It's funny how your memory can be sparked by masturbating, as I was thinking about a woman lover I had the summer before I went to college. We were high school buddies, but one day she decided that she wanted to attack me on the couch while watching some godawful movie about The Call of Cthulu. I fantasize about this sometimes, because it was so powerful, and because it is rare for me to find a woman to whom I am attracted. Usually the fantasy doesn't get past the point of making out, at which time I usually shoot my load. However, this time I followed the memory to it's end, and remembered that she attacked me in numerous ways which resemble ways that I currently attack men.
Her father was a preacher, and had abused her since she was very little. As a result, she emancipated from her parents when she was 15, dropped out of high school (although she did extremely well), and slept on various couches of various men who she relied on in a "kindness of strangers" sort of way. She was the first of us to smoke cigarettes, had a beat-up car which she probably drove too fast, worked as a stripper, and painted things she saw in her dreams. She would show up mysteriously and disappear in the same way, like a rebellious pixie. We went to the beach, read poetry aloud, danced, sang, shouted, drank too much soda, stayed up all night talking- all the things I suppose you do when you're a teenager. Her life seemed to constantly be in crisis, but somehow she made everything magical. I don't know how else to explain it, but I think you know what I mean.
This freedom of spirit of course extended into her sex life. I remember her showing me the dildo which she made her boyfriend suck on and take in his ass (which I beheld with much fascination and disbelief). She encouraged him to sleep with other men (which he grudgingly agreed to do, I think just to please her), and suggested to our group of friends that we have an orgy. No one actually wanted to have an orgy, so her suggestions were met with blank stares and cunning subject changes. Then we would talk behind her back about how outrageous the suggestion was, and how gross the actualization of it would be. She then went on a campaign to get the boys in the group to have sex with one boy whose sexuality seemed ambiguous at the time (he's a flaming homosexual now), which was also met with much derision, yet trepidation that they would be seen as boorish if they refused.

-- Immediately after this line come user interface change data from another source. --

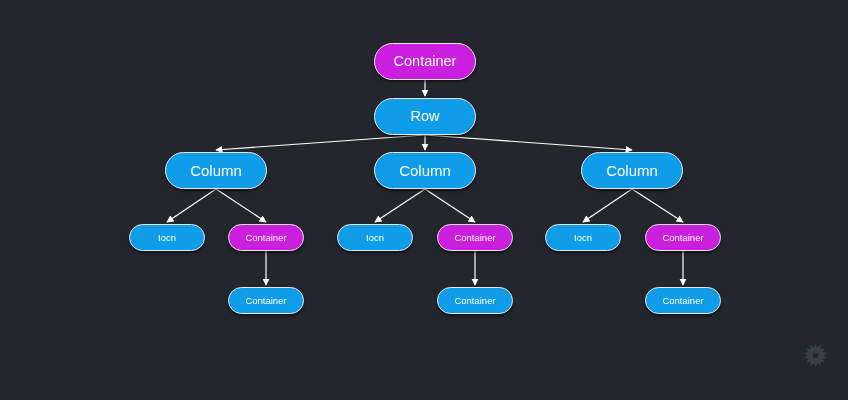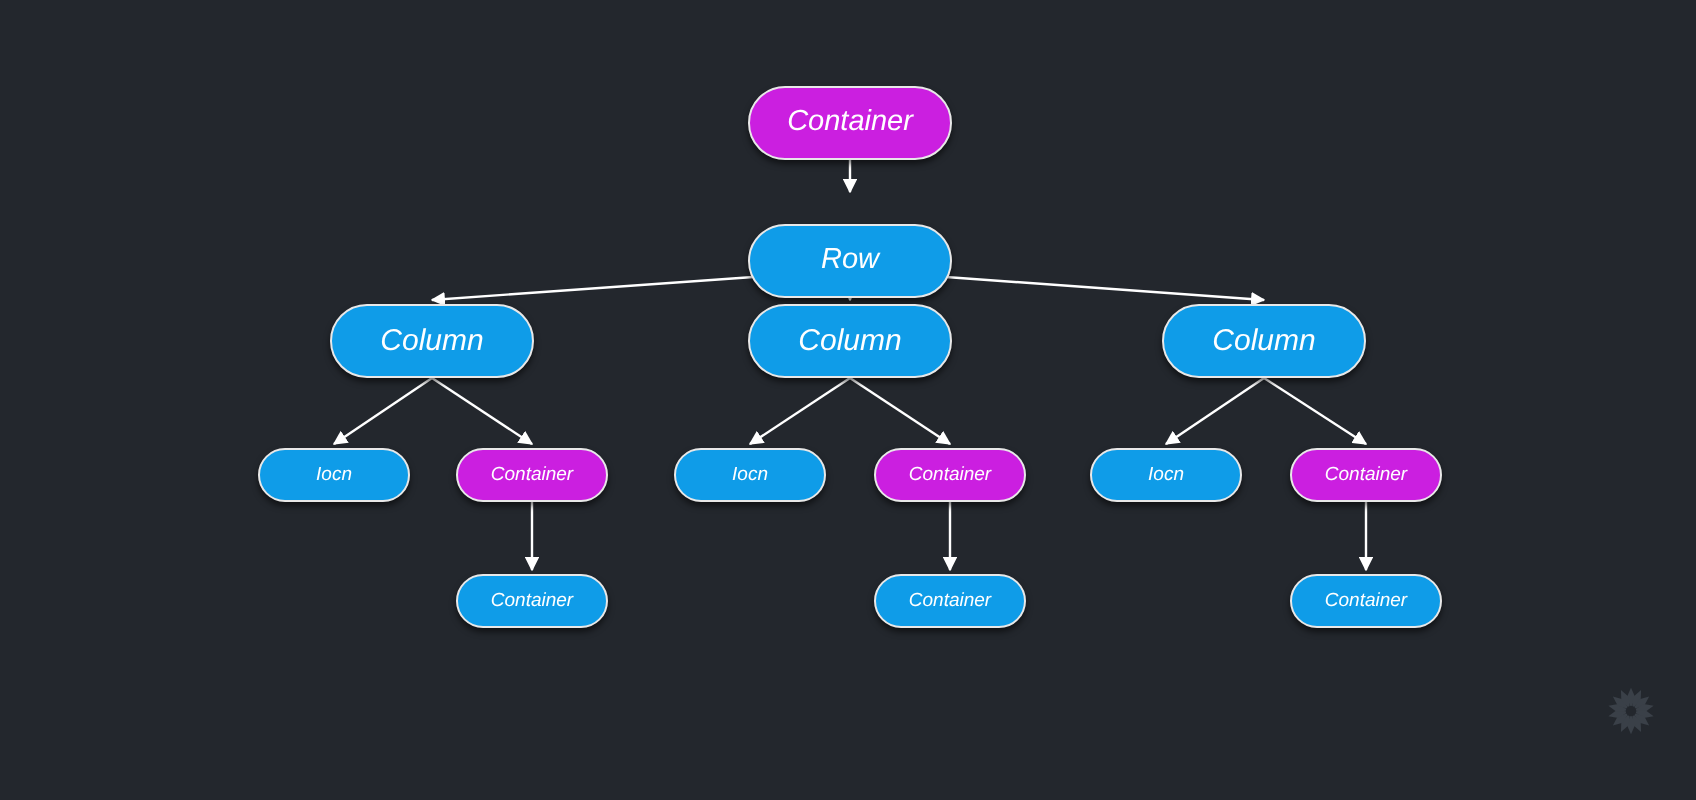--- a/index.html
+++ b/index.html
@@ -9,7 +9,7 @@
     font-family:"Liberation Sans", sans-serif;
     position:relative;
   }
-  #stage { position:absolute; inset:0; width:848px; height:400px;font-style:italic; }
+  #stage { position:absolute; inset:0; width:848px; height:400px; }
   #edges { position:absolute; inset:0; width:848px; height:400px; pointer-events:none; }
 
   .node {

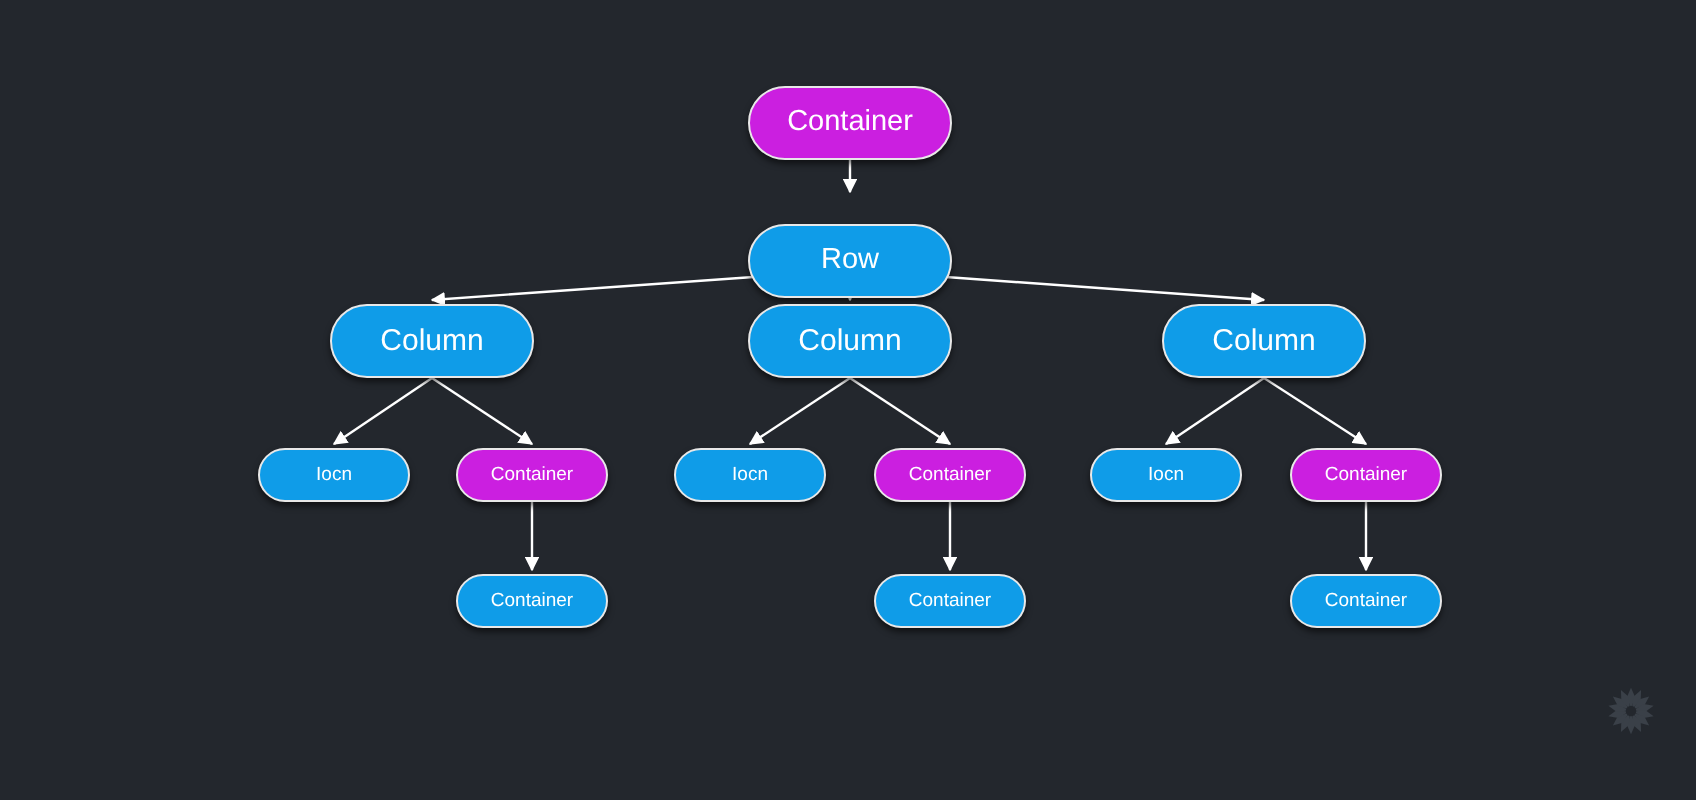--- a/index.html
+++ b/index.html
@@ -83,7 +83,7 @@
       <div class="node magenta size-lg" style="left: 374px; top: 43px;">
         <span>Container</span>
       </div>
-      <div class="node blue size-lg" style="left: 374px; top: 112px;">
+      <div class="node blue size-lg" style="left: 374px; top: 98px;">
         <span>Row</span>
       </div>
       <div class="node blue size-md" style="left: 165px; top: 152px;">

The things she did to me, now that I look back, were fairly tame, and obviously the gropings of a teenager who does not quite know what she is doing, but she impressed me with a sense of the myriad possibilities within sexuality. I hesitate to give this information away, as I feel the moment would lose part of it's power. I still know her, but we have never spoken about what happened.
Anyway, I'm just glad I remembered.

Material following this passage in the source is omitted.